Pour Serge Morand, Directeur de recherche au CIRAD (Centre de coopération internationale en recherche agronomique pour le développement), la cause est entendue. « Nous sommes en train de créer de nouvelles conditions écologiques improbables et propices aux épidémies ». Pour lui, la seule solution pour éviter ces dernières, c’est la démondialisation. « Il faut déglobaliser. Le problème de la plupart des maladies infectieuses, c’est la dispersion. Il faut donc mettre fin à ces échanges et réhabiliter l’économie circulaire. En favorisant de nouveau l’agriculture locale, en relocalisant nos industries dans un bien meilleur milieu social et sanitaire, en arrêtant le transport de marchandises (…) » (Serge Morand, in Le UN, n°288, 18 mars 2020). (https://le1hebdo.fr/journal/numero/288).

Cet appel à la démondialisation rencontre beaucoup de scepticisme chez certains experts comme Pascal Lamy, l’ancien patron de l’OMC, qui souligne le haut degré d’interdépendance atteint par les économies de la planète pour exprimer sa conviction que la globalisation va se maintenir mais sous des formes différentes, en particulier avec des stratégies de multinationales qui vont diversifier leur production et installer des usines hors de Chine, tout cela pour tenir compte des risques liées aux pandémies ou aux événements climatiques extrêmes.

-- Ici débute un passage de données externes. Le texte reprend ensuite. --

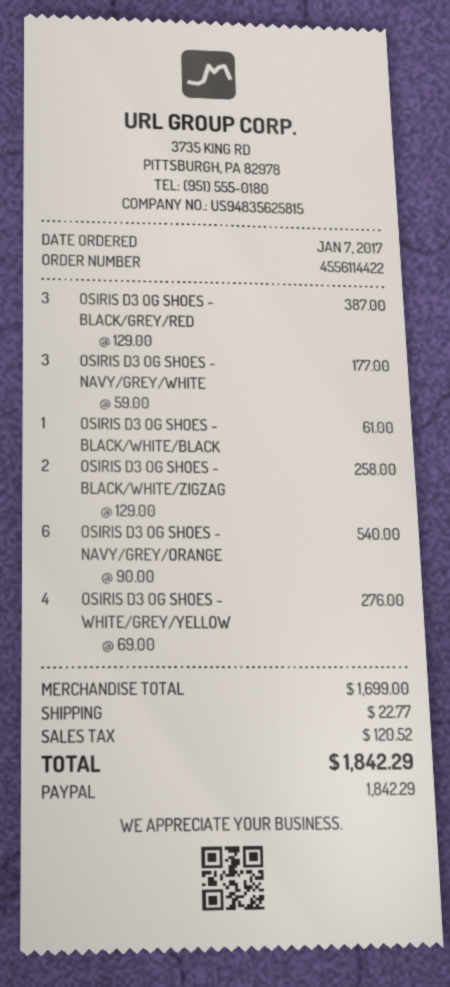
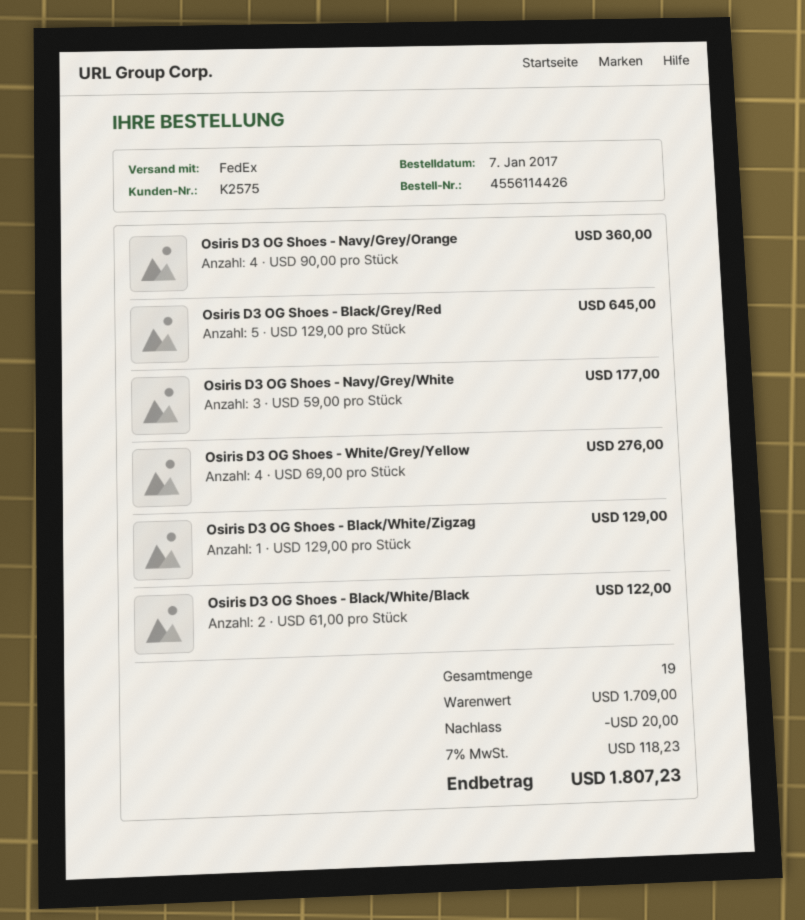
order number: 4556114422 -> 4556114426
OSIRIS D3 OG SHOES - BLACK/GREY/RED: 3 x 129.00 = 387.00 -> 5 x 129.00 = 645.00
OSIRIS D3 OG SHOES - BLACK/WHITE/BLACK: 1 x 61.00 = 61.00 -> 2 x 61.00 = 122.00
OSIRIS D3 OG SHOES - BLACK/WHITE/ZIGZAG: 2 x 129.00 = 258.00 -> 1 x 129.00 = 129.00
OSIRIS D3 OG SHOES - NAVY/GREY/ORANGE: 6 x 90.00 = 540.00 -> 4 x 90.00 = 360.00
subtotal: 1699.00 -> 1709.00
discount: none -> 20.00
shipping: 22.77 -> none
tax: 120.52 -> 118.23
total: 1842.29 -> 1807.23

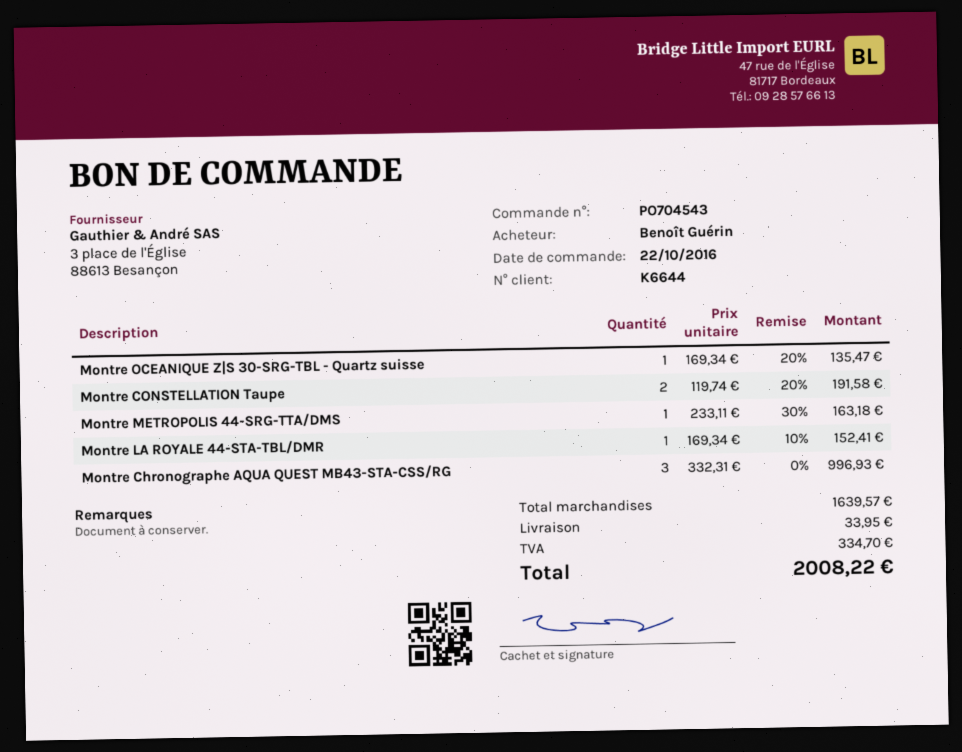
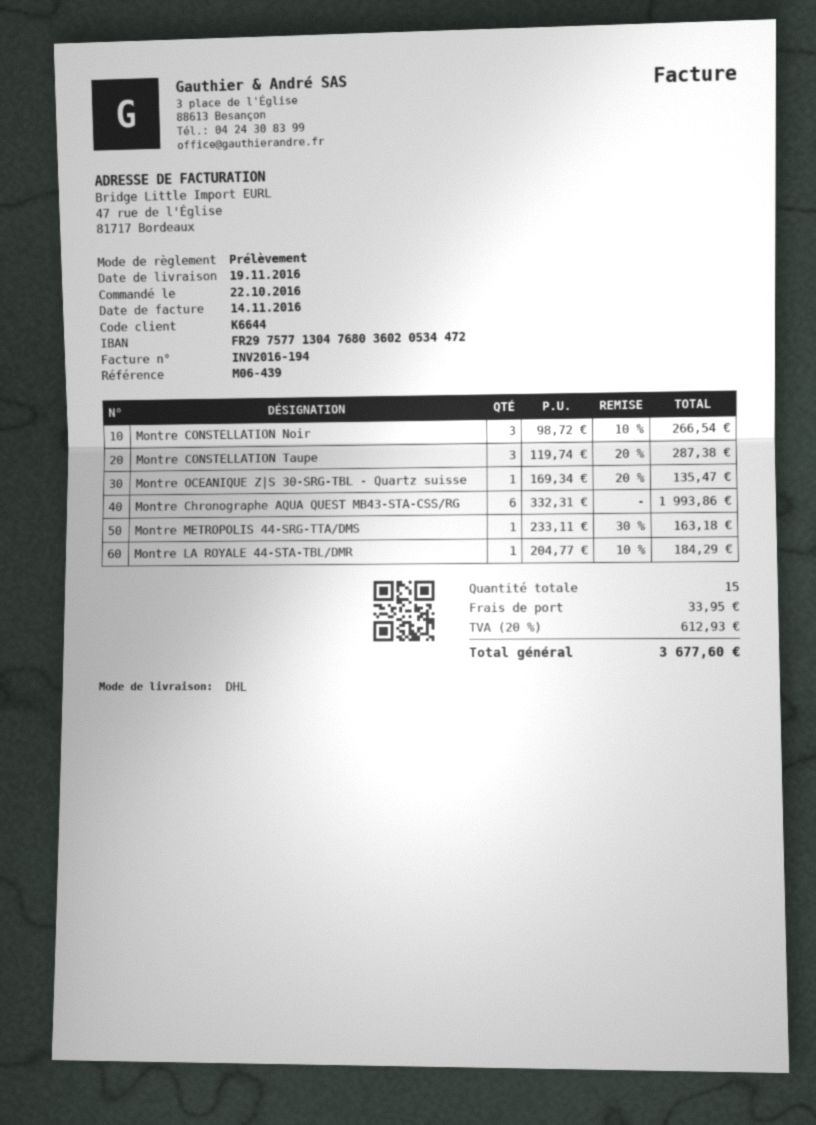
Montre CONSTELLATION Taupe: 2 x 119.74 - 20% = 191.58 -> 3 x 119.74 - 20% = 287.38
Montre LA ROYALE 44-STA-TBL/DMR: 1 x 169.34 - 10% = 152.41 -> 1 x 204.77 - 10% = 184.29
Montre Chronographe AQUA QUEST MB43-STA-CSS/RG: 3 x 332.31 = 996.93 -> 6 x 332.31 = 1993.86
Montre CONSTELLATION Noir: none -> 3 x 98.72 - 10% = 266.54
tax: 334.70 -> 612.93
total: 2008.22 -> 3677.60

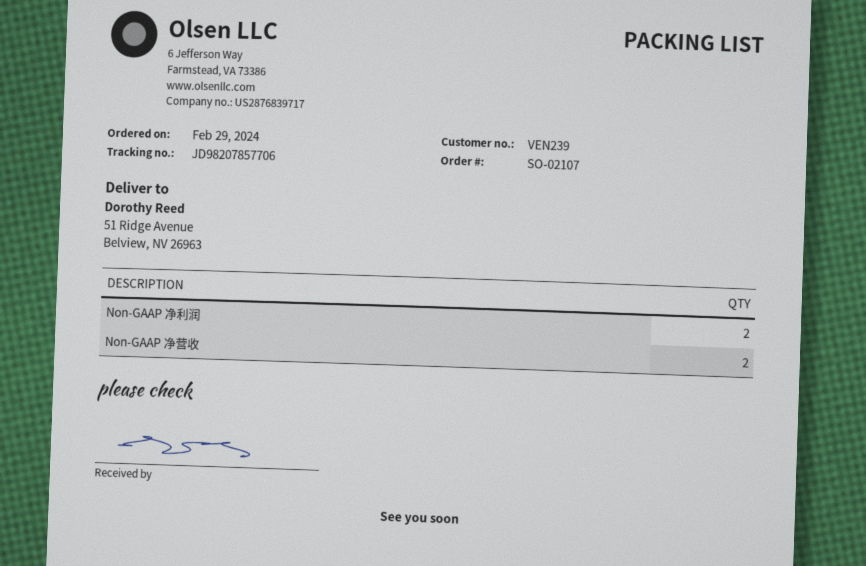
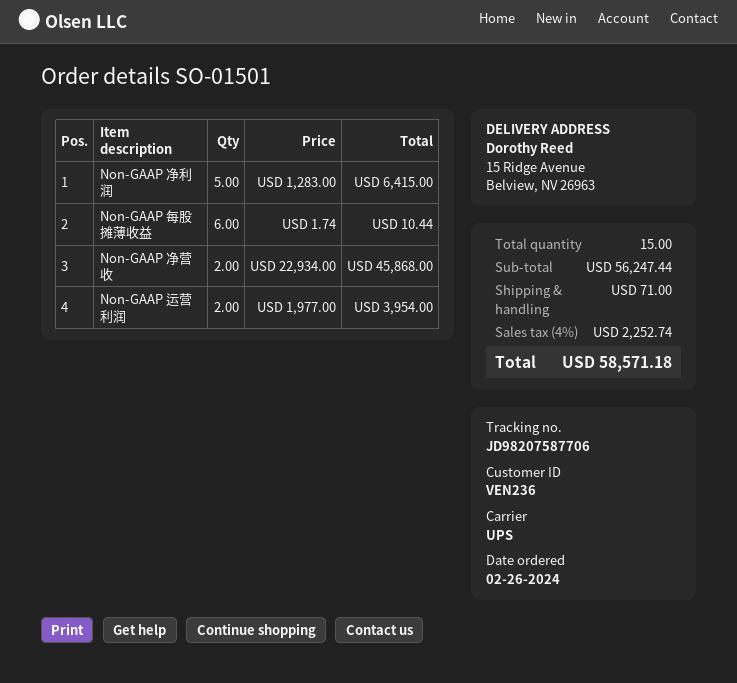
order number: SO-02107 -> SO-01501
order date: 2024-02-29 -> 2024-02-26
customer number: VEN239 -> VEN236
tracking number: JD98207857706 -> JD98207587706
ship to: 51 Ridge Avenue, Belview, NV 26963 -> 15 Ridge Avenue, Belview, NV 26963
Non-GAAP 净利润: 2 -> 5
Non-GAAP 每股摊薄收益: none -> 6
Non-GAAP 运营利润: none -> 2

Sur un plan plus strictement sanitaire, l’écologie s’avère une arme puissante pour faire face au risque considérable des nouveaux virus liés à l’extension de l’empreinte humaine sur la planète. Il est possible de protéger les habitats « sauvages » pour faire en sorte que les animaux gardent leurs microbes au lieu de nous les transmettre. Particulièrement importante est la nécessaire mise en place d’une surveillance étroite des milieux dans lesquels ces microbes sont le plus susceptibles de se muer en agents pathogènes humains. « Les émergences de virus sont inévitables, pas les épidémies » a déclaré l’épidémiologiste américain Larry Brilliant.